START Records for processing

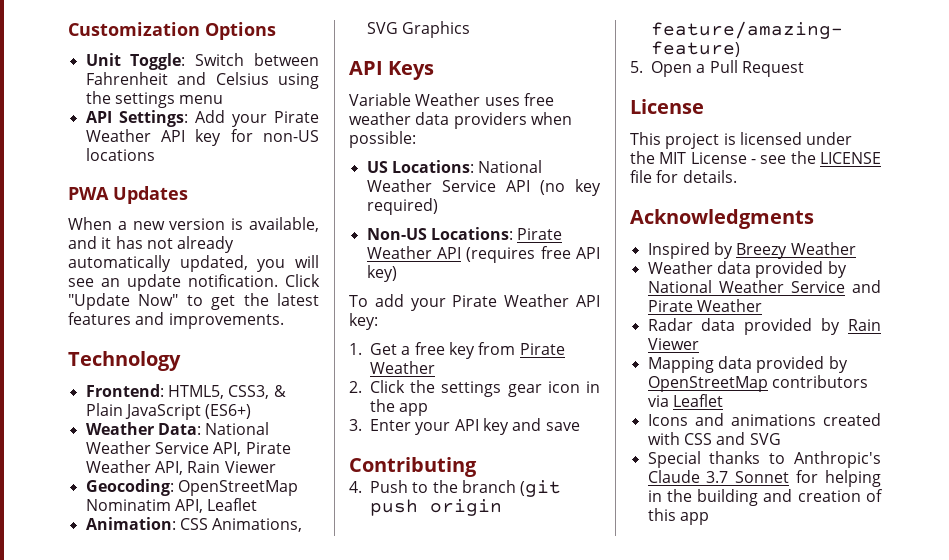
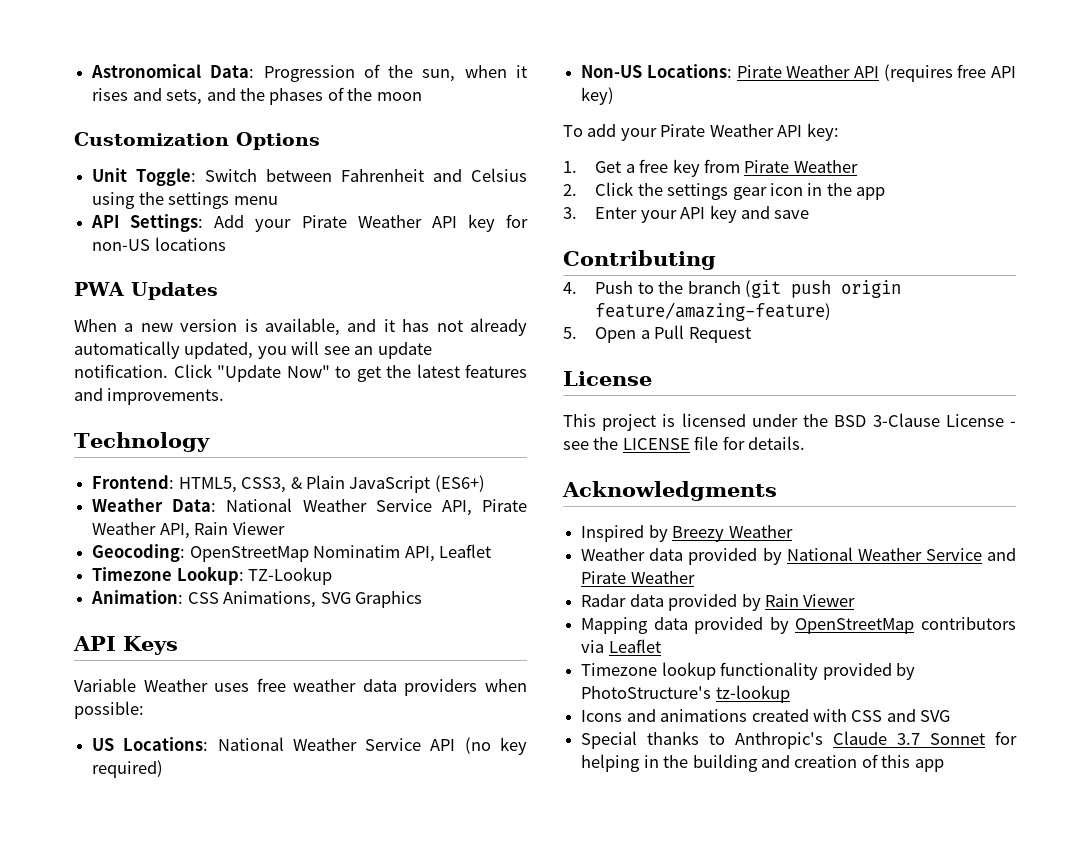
+ Astronomical Data: Progression of the sun, when it rises and sets, and the phases of the moon
+ Timezone Lookup: TZ-Lookup
- This project is licensed under the MIT License - see the LICENSE file for details.
+ This project is licensed under the BSD 3-Clause License - see the LICENSE file for details.
+ Timezone lookup functionality provided by PhotoStructure's tz-lookup

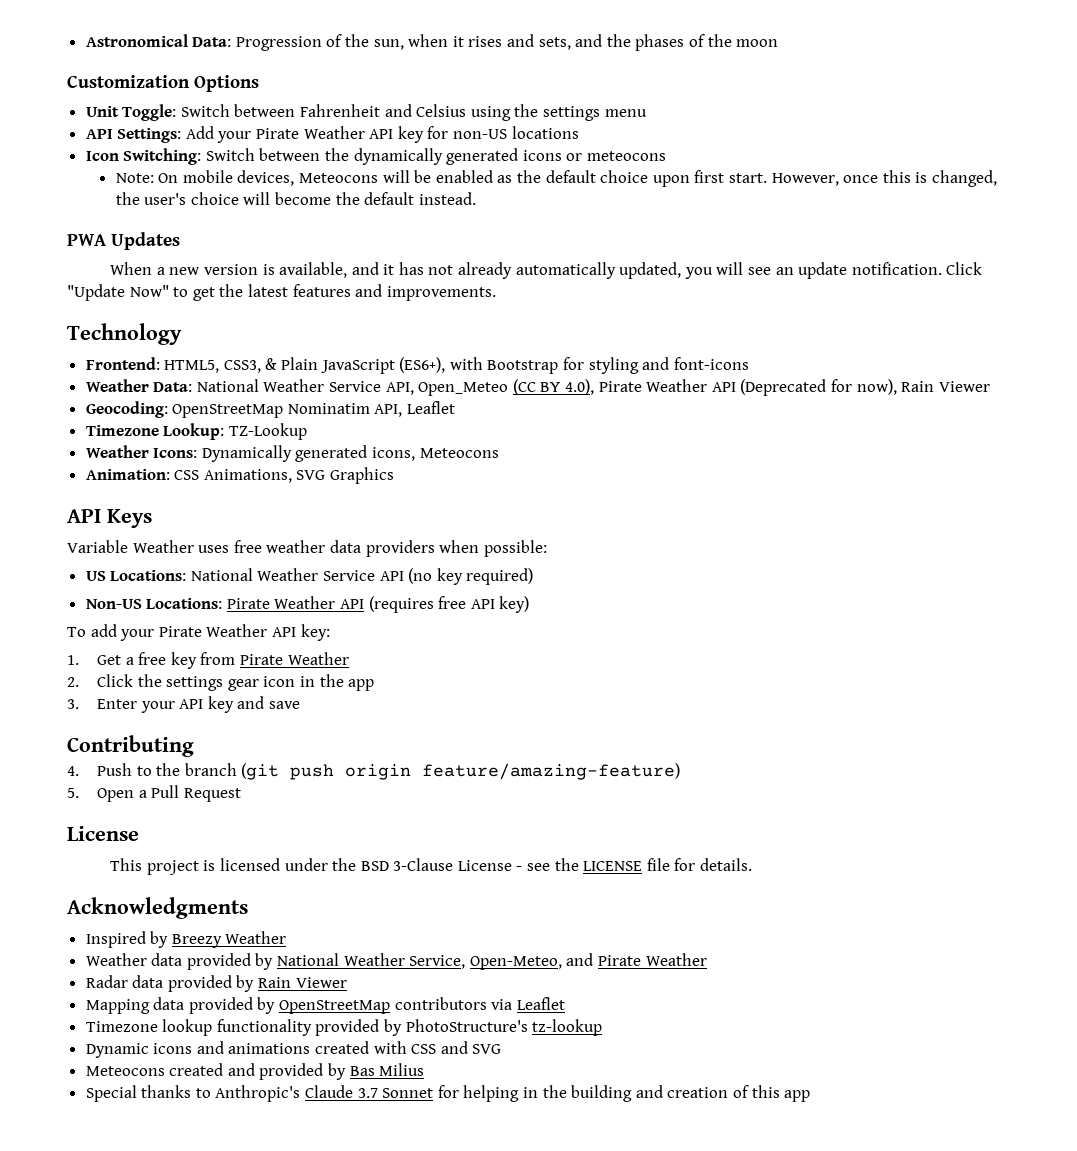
+ Icon Switching: Switch between the dynamically generated icons or meteocons
+ Note: On mobile devices, Meteocons will be enabled as the default choice upon first start. However, once this is changed, the user's choice will become the default instead.
- Frontend: HTML5, CSS3, & Plain JavaScript (ES6+)
+ Frontend: HTML5, CSS3, & Plain JavaScript (ES6+), with Bootstrap for styling and font-icons
- Weather Data: National Weather Service API, Pirate Weather API, Rain Viewer
+ Weather Data: National Weather Service API, Open_Meteo (CC BY 4.0), Pirate Weather API (Deprecated for now), Rain Viewer
+ Weather Icons: Dynamically generated icons, Meteocons
- Weather data provided by National Weather Service and Pirate Weather
+ Weather data provided by National Weather Service, Open-Meteo, and Pirate Weather
- Icons and animations created with CSS and SVG
+ Dynamic icons and animations created with CSS and SVG
+ Meteocons created and provided by Bas Milius

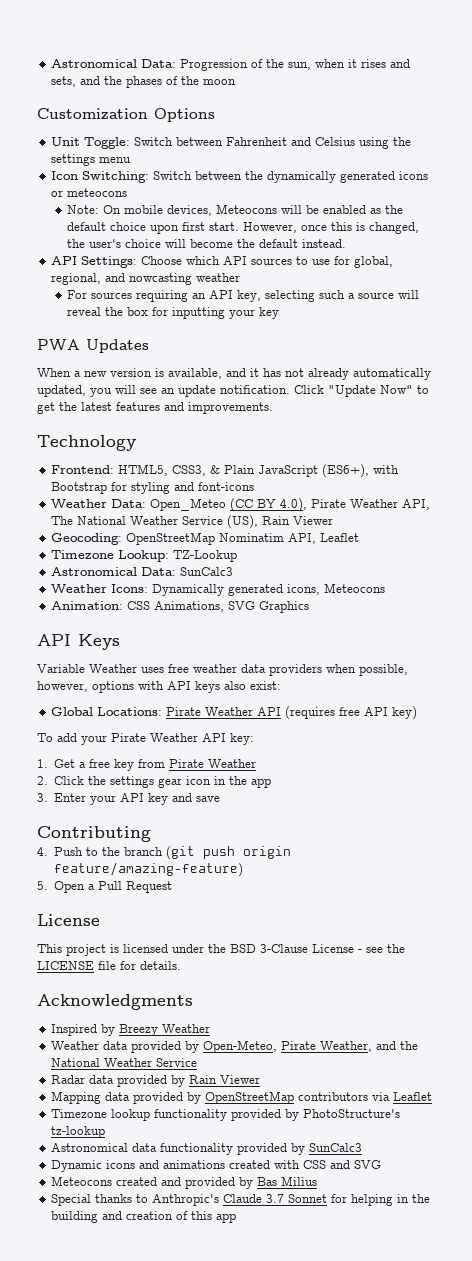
- API Settings: Add your Pirate Weather API key for non-US locations
+ API Settings: Choose which API sources to use for global, regional, and nowcasting weather
+ For sources requiring an API key, selecting such a source will reveal the box for inputting your key
- Weather Data: National Weather Service API, Open_Meteo (CC BY 4.0), Pirate Weather API (Deprecated for now), Rain Viewer
+ Weather Data: Open_Meteo (CC BY 4.0), Pirate Weather API, The National Weather Service (US), Rain Viewer
+ Astronomical Data: SunCalc3
- Variable Weather uses free weather data providers when possible:
- US Locations: National Weather Service API (no key required)
- Non-US Locations: Pirate Weather API (requires free API key)
+ Variable Weather uses free weather data providers when possible, however, options with API keys also exist:
+ Global Locations: Pirate Weather API (requires free API key)
- Weather data provided by National Weather Service, Open-Meteo, and Pirate Weather
+ Weather data provided by Open-Meteo, Pirate Weather, and the National Weather Service
+ Astronomical data functionality provided by SunCalc3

END Records for processing

• [Task instructions] Across the whole listing above, report each line that includes "Timezone".

• [Task answer]
+ Timezone Lookup: TZ-Lookup
+ Timezone lookup functionality provided by PhotoStructure's tz-lookup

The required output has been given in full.